Z kolei 19 listopada Pekin włączył do systemu kredytowego informacje o rodzinach naruszających przepisy dotyczące mieszkań komunalnych, np. ich podnajem lub nieuzgodniony remont. Wydział administracji mieszkaniowej nie tylko nakładać będzie kary administracyjne na takie osoby, ale także wpisze tę informacje do systemu informacji kredytowej Chińskiego Banku Ludowego.
Jeszcze dalej posunęła się chińska Narodowa Komisja Zdrowia, która chce, by samorządy wprowadziły do prowadzonych przez siebie systemów zaufania publicznego (należy pamiętać, że nie jest to jednolity system dla całych Chin) informacje o krwiodawcach. Ma być to mechanizm zachęcający do nieodpłatnego oddawania krwi.
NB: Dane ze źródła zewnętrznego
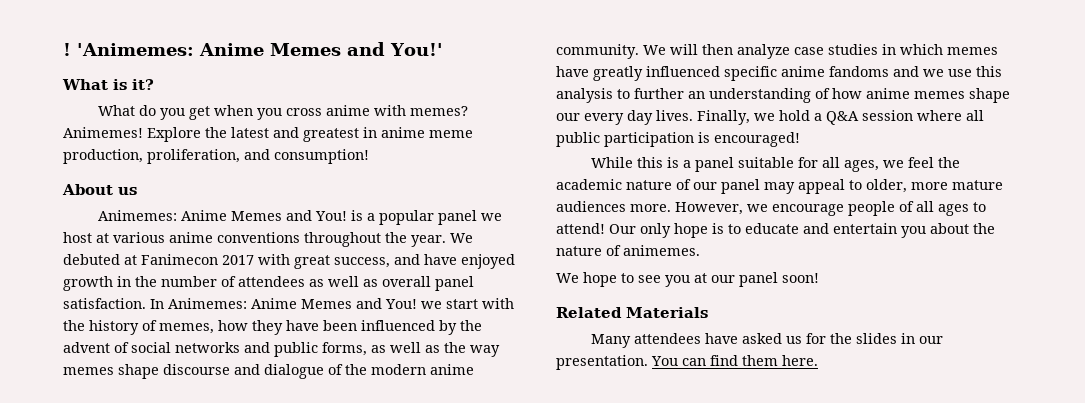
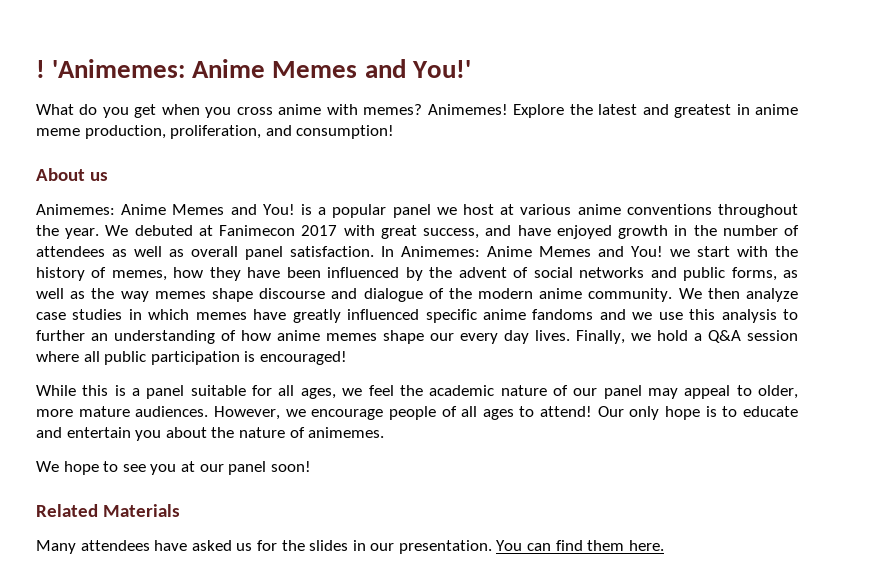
[62,79,154,90] // What is it? -> (471, 69) none
[670,44,698,55] will -> (702, 293) none
[556,201,671,212] audiences more. -> [135,406,209,417] audiences.

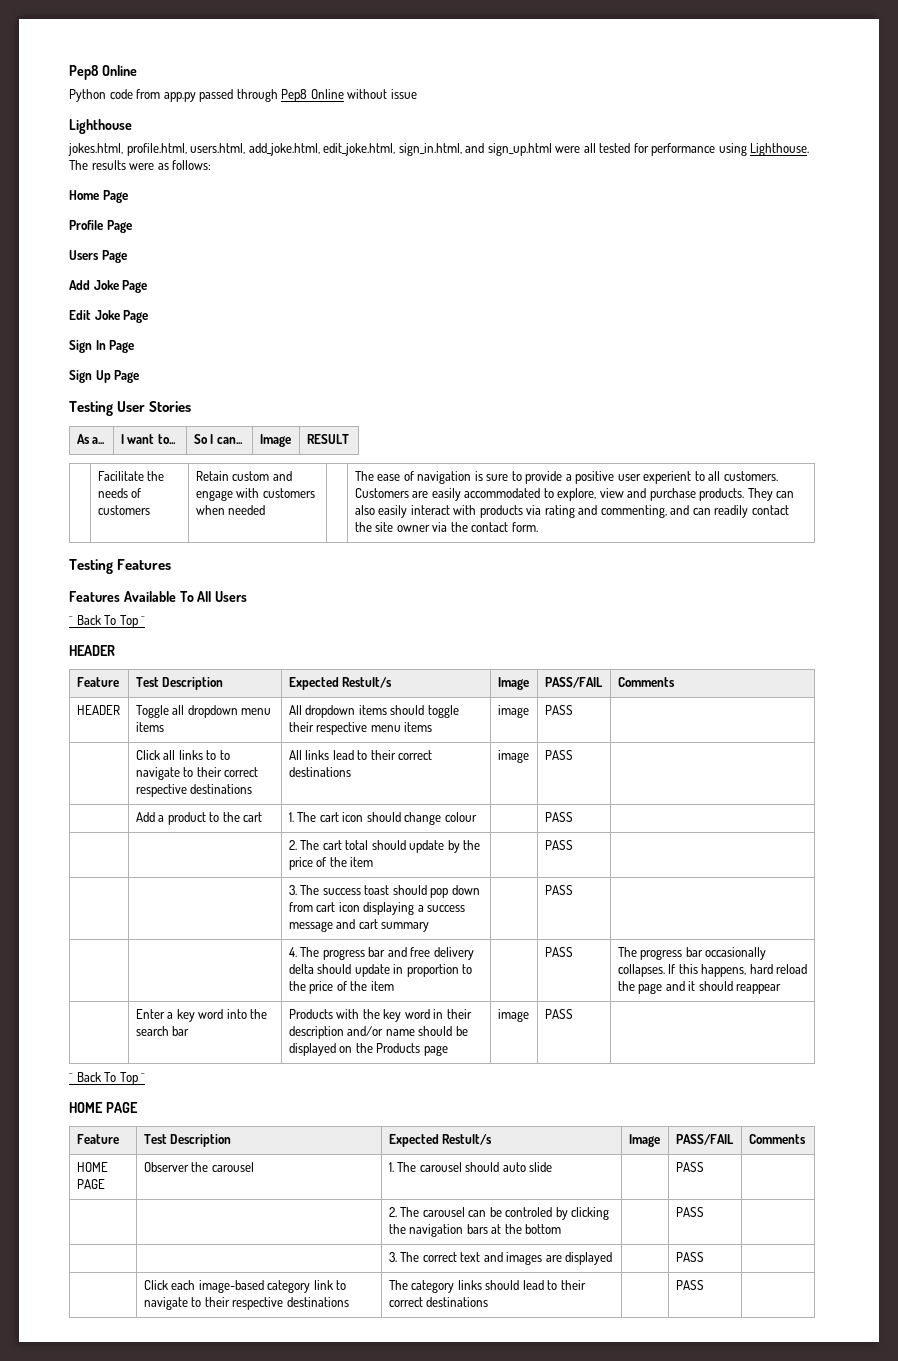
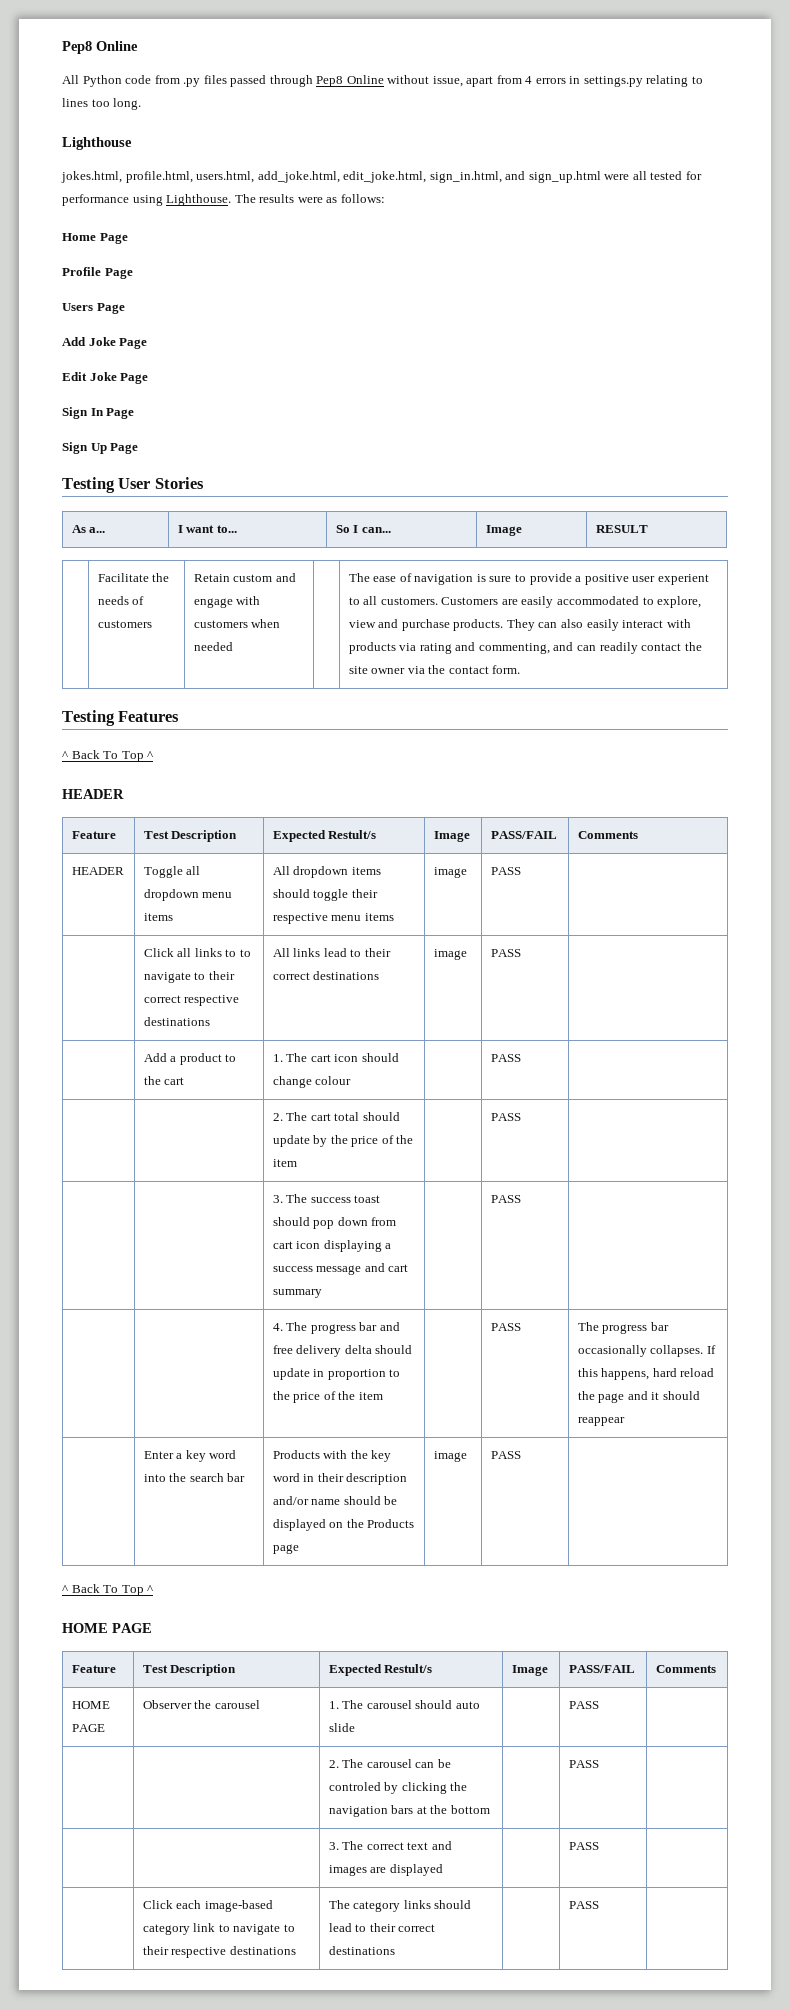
(137, 70) none -> [62,75,79,84] All
[163,92,196,102] app.py -> [183,75,227,87] .py files
[390,89,417,99] issue -> [432,75,703,87] [62,98,142,110] issue, apart from 4 errors in settings.py relating to lines too long.
[69,591,248,602] // Features Available To All Users -> (180, 716) none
Informacja o tym pojawiająca się ma zapewnić krwiodawcom preferencyjne traktowanie za pomocą obiektów użyteczności publicznej.
Ta ostatnia informacja spowodowała w Chinach dyskusję nad tym, jak daleko systemy kredytowe mogą ingerować w życie obywateli. Nie jest więc tak, że mieszkańcy Chin bezrefleksyjnie akceptują rządowe pomysły.